Saved data entries
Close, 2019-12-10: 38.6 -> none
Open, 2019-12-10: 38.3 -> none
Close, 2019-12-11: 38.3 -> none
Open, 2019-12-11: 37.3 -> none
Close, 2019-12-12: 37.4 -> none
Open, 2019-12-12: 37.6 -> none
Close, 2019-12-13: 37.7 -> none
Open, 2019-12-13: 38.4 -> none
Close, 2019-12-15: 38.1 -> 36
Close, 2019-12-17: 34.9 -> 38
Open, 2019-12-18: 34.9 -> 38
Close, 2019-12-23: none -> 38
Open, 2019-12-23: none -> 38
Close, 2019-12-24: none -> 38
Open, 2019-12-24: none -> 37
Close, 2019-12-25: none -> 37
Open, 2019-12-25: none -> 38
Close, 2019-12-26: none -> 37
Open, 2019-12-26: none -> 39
==
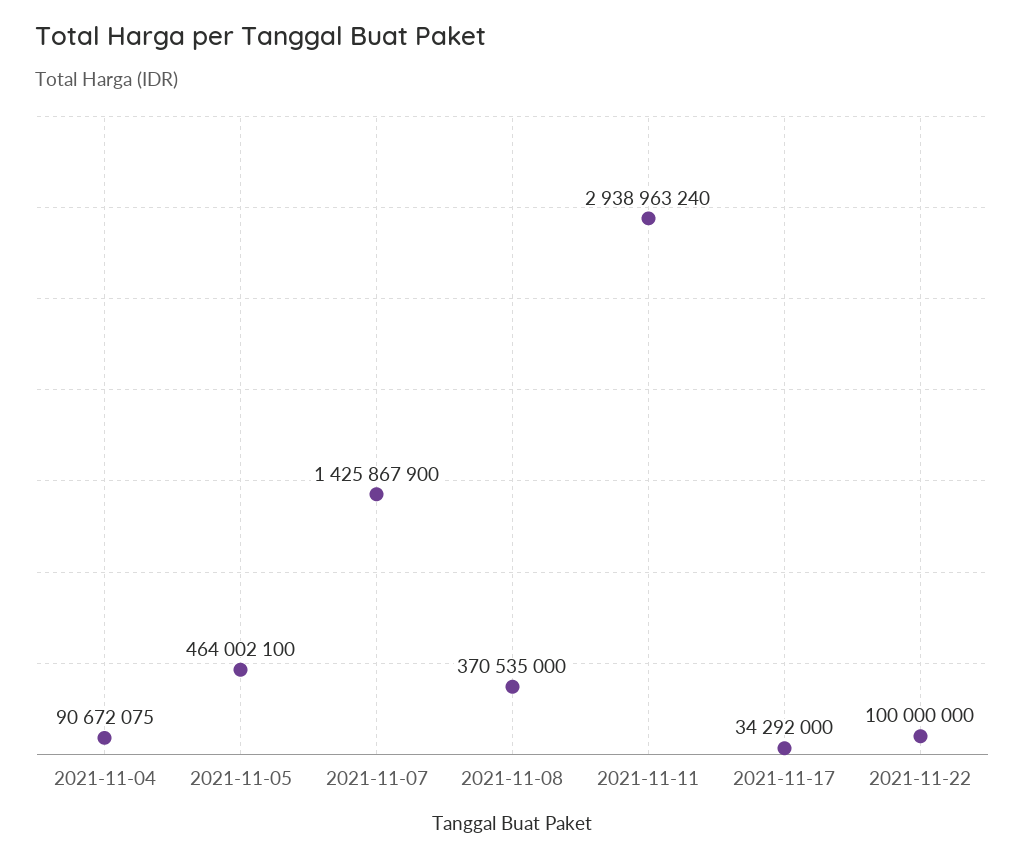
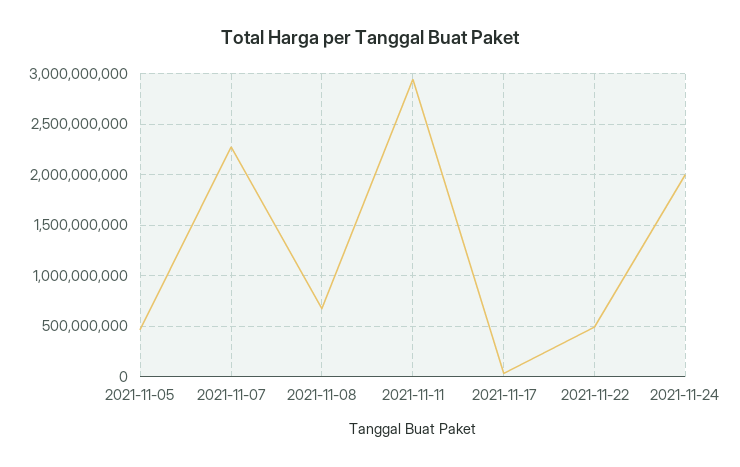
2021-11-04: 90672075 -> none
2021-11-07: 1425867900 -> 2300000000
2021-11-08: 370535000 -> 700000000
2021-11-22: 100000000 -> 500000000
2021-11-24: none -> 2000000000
==
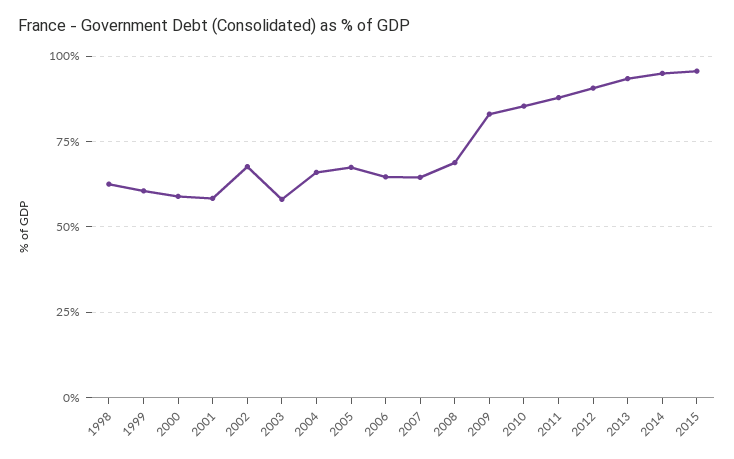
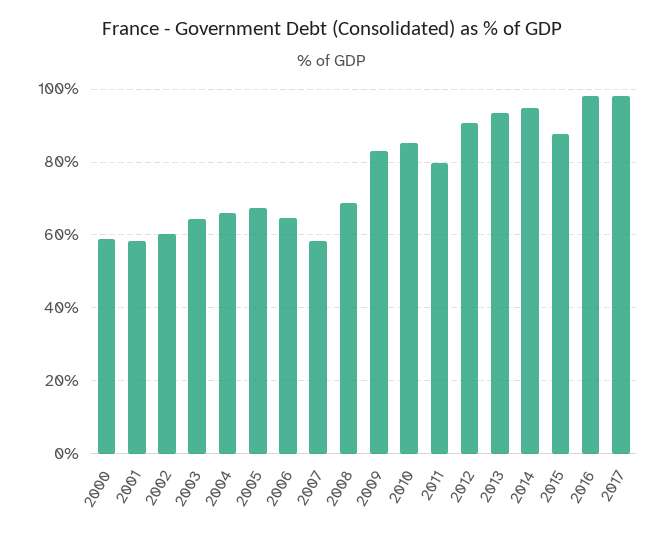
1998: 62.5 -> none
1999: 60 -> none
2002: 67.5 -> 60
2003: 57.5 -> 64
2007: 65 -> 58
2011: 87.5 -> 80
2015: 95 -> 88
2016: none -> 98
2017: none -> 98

▸ **What to produce**:
The answer is the run of lines above from the line containing "Open, 2019-12-25: none -> 38" through the line containing "Open, 2019-12-26: none -> 39", copied exactly and alone.

▸ **Final answer**:
Open, 2019-12-25: none -> 38
Close, 2019-12-26: none -> 37
Open, 2019-12-26: none -> 39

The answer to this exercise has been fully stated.